What to do:
Please write out every entry below exactly, leaving out any pictures.

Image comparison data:

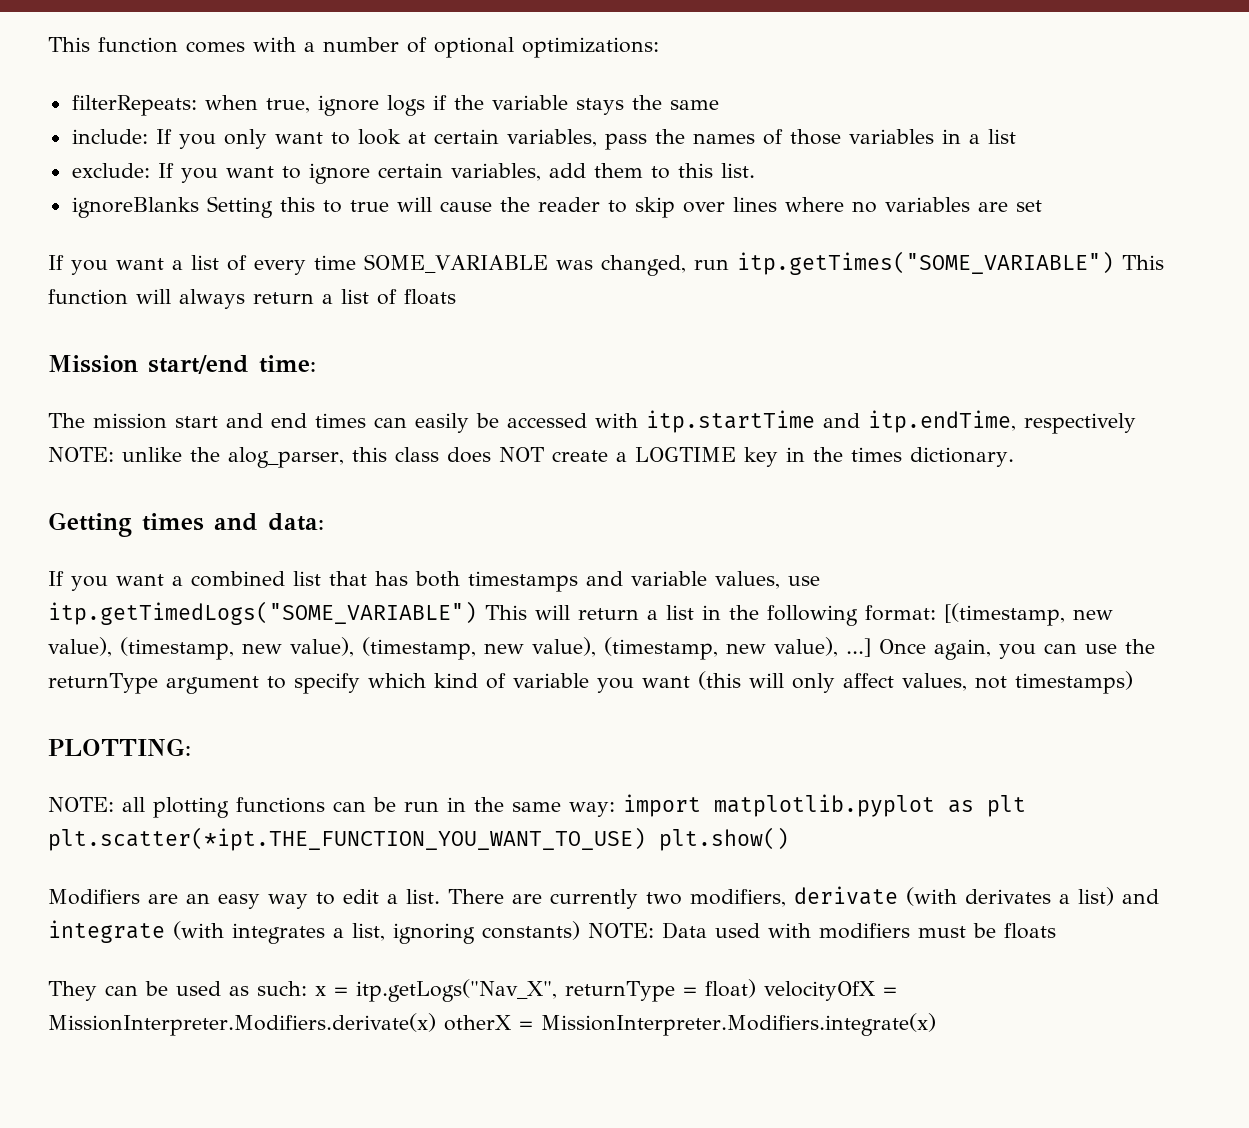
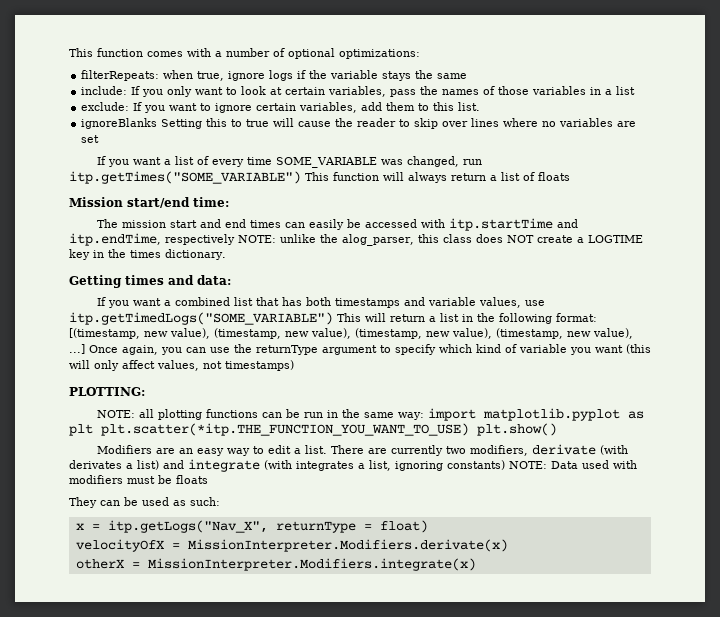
[48,827,646,851] plt.scatter(*ipt.THE_FUNCTION_YOU_WANT_TO_USE) -> [101,423,469,436] plt.scatter(*itp.THE_FUNCTION_YOU_WANT_TO_USE)
(307, 988) none -> (220, 501) //
(756, 988) none -> (428, 526) //
(436, 1024) none -> (508, 545) //

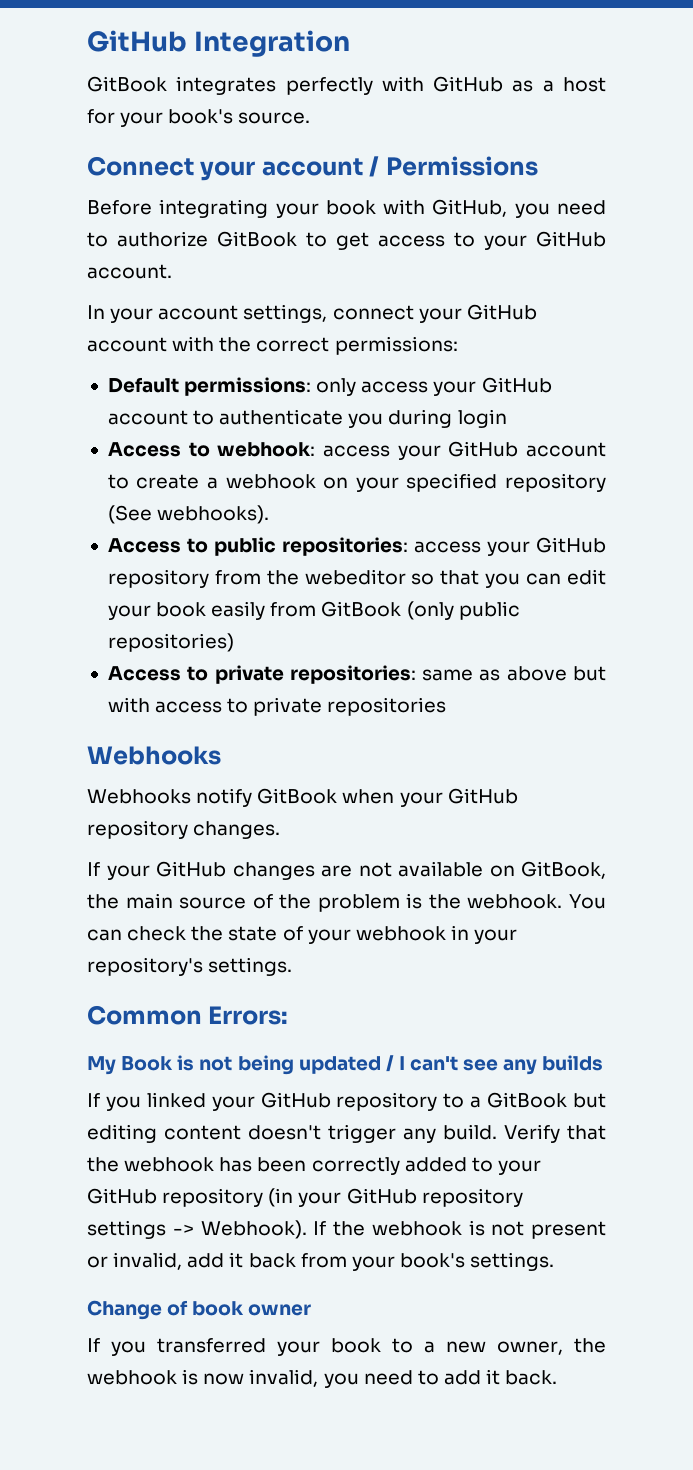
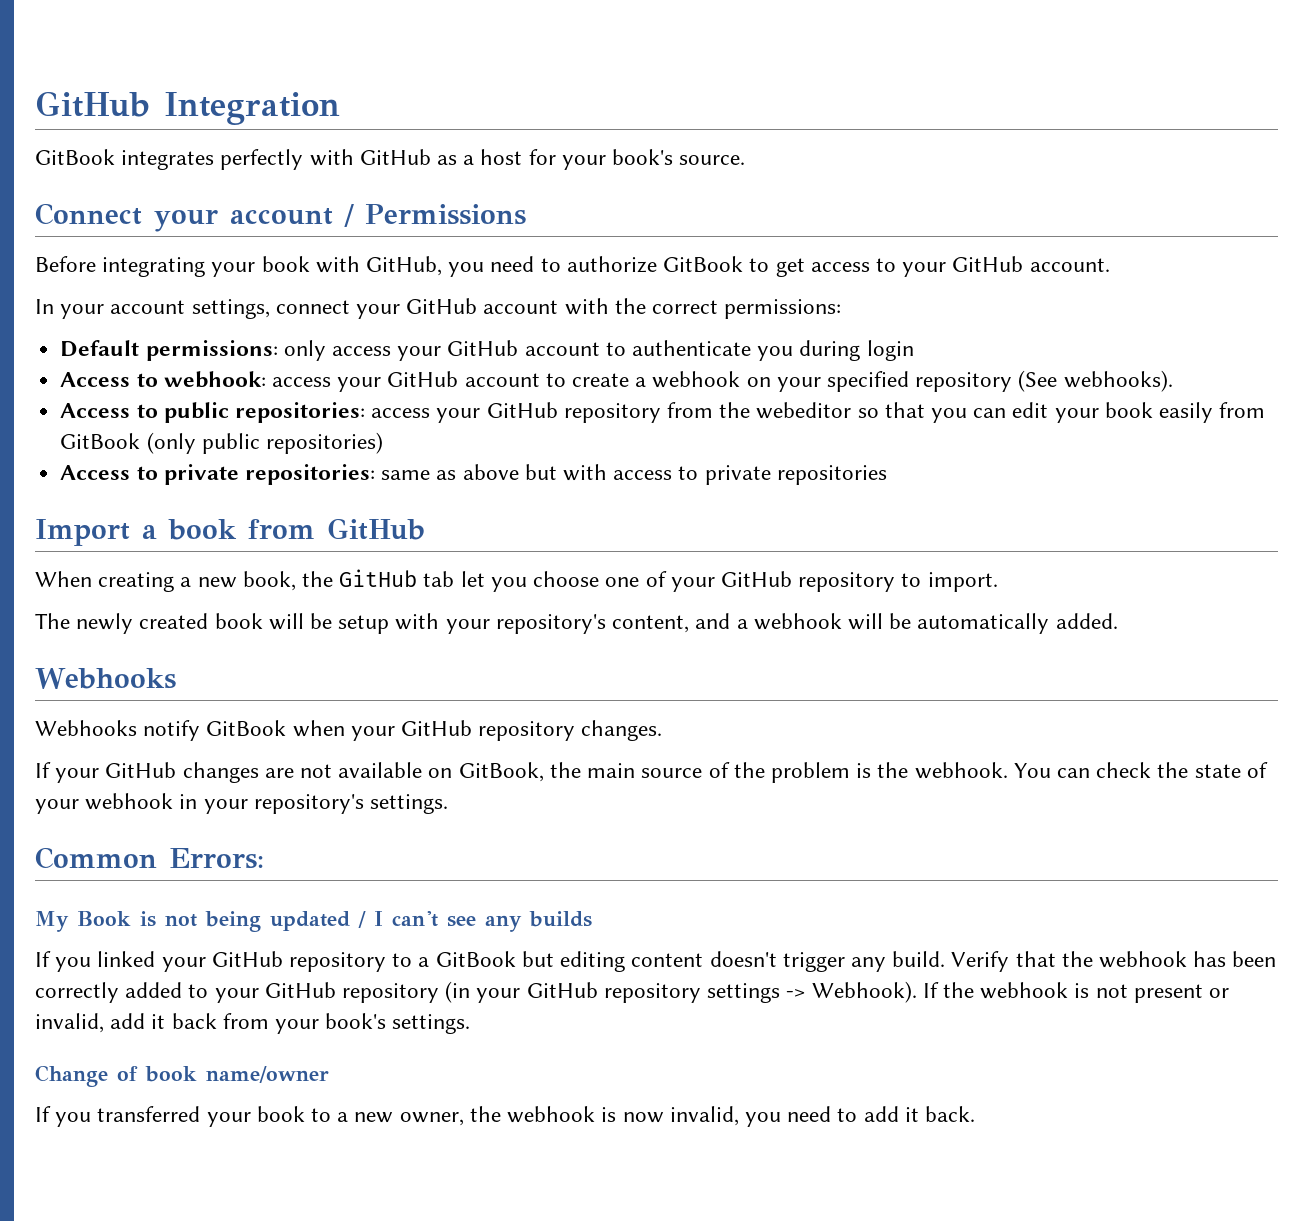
(447, 706) none -> [35,518,425,546] [35,569,998,592] [35,613,1118,634] // Import a book from GitHub // When creating a new book, the GitHub tab let you choose one of your GitHub repository to import. // The newly created book will be setup with your repository's content, and a webhook will be automatically added.
[248,1304,312,1316] owner -> [206,1066,329,1083] name/owner

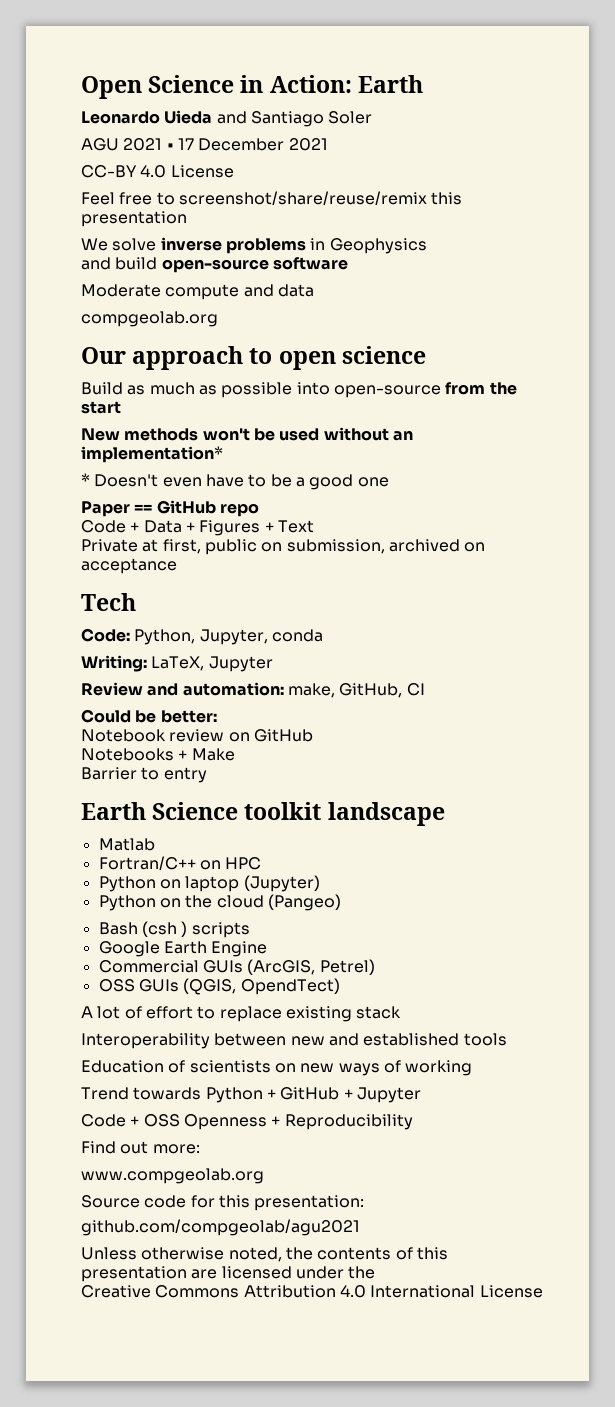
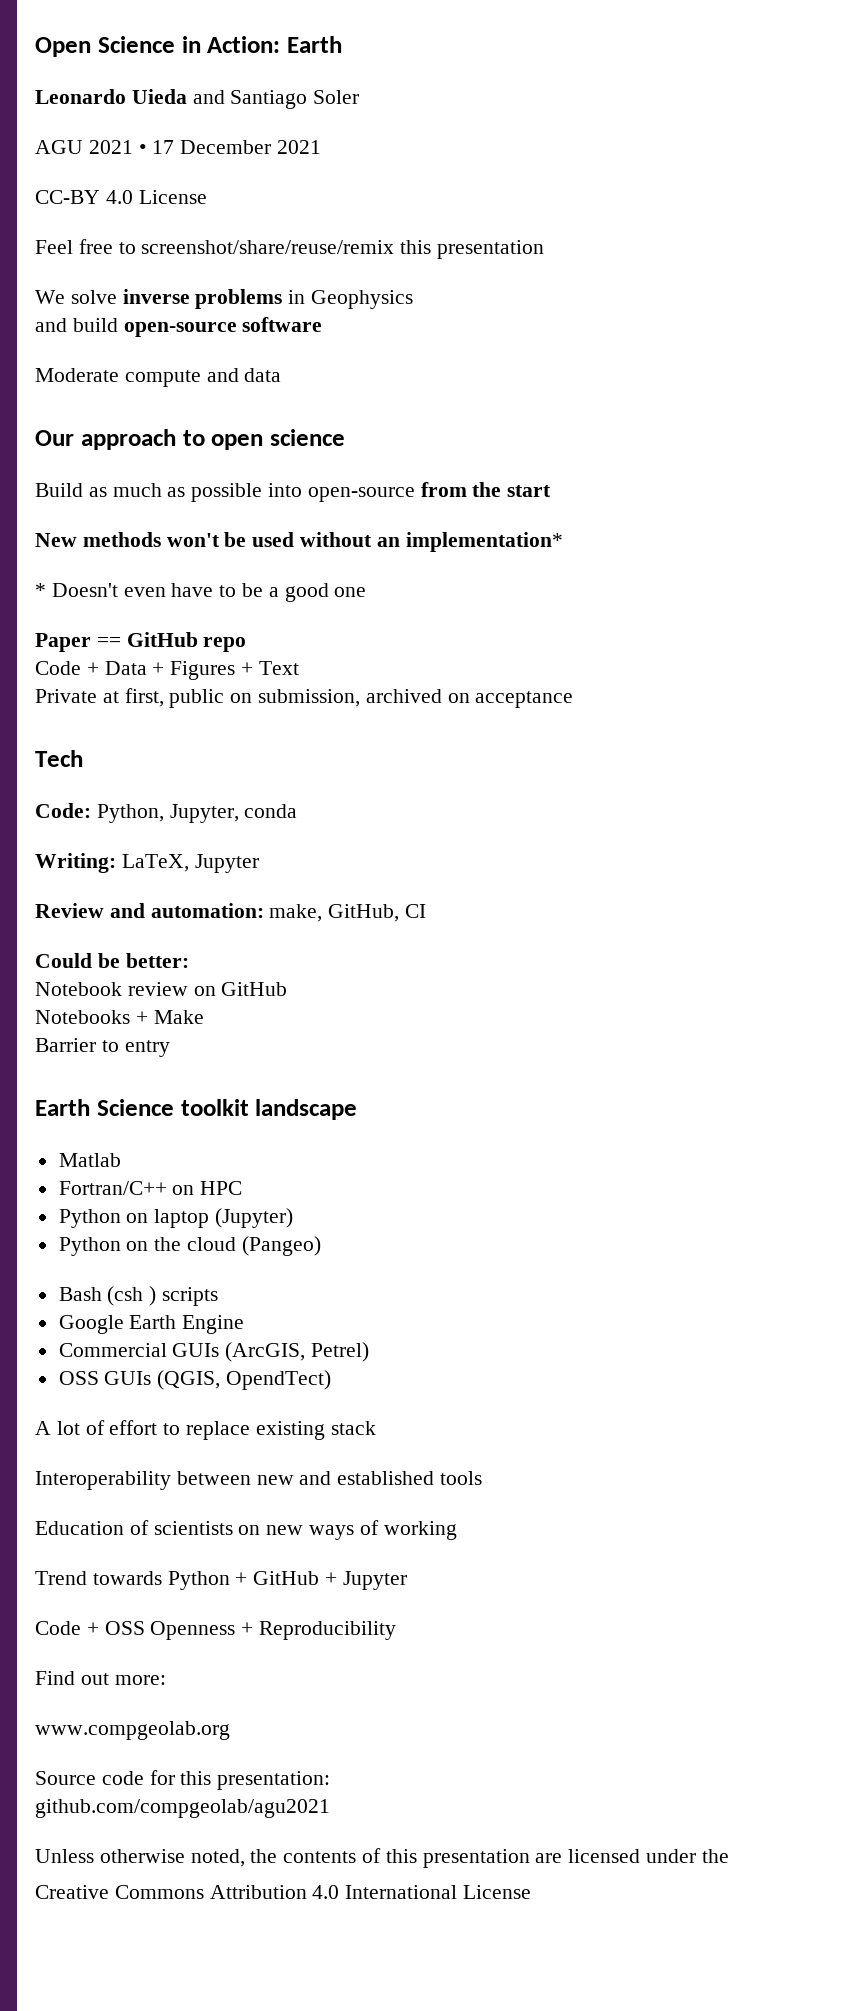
[81,311,218,327] // compgeolab.org -> (282, 375) none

Output for this task:
[48,827,646,851] plt.scatter(*ipt.THE_FUNCTION_YOU_WANT_TO_USE) -> [101,423,469,436] plt.scatter(*itp.THE_FUNCTION_YOU_WANT_TO_USE)
(307, 988) none -> (220, 501) //
(756, 988) none -> (428, 526) //
(436, 1024) none -> (508, 545) //

(447, 706) none -> [35,518,425,546] [35,569,998,592] [35,613,1118,634] // Import a book from GitHub // When creating a new book, the GitHub tab let you choose one of your GitHub repository to import. // The newly created book will be setup with your repository's content, and a webhook will be automatically added.
[248,1304,312,1316] owner -> [206,1066,329,1083] name/owner

[81,311,218,327] // compgeolab.org -> (282, 375) none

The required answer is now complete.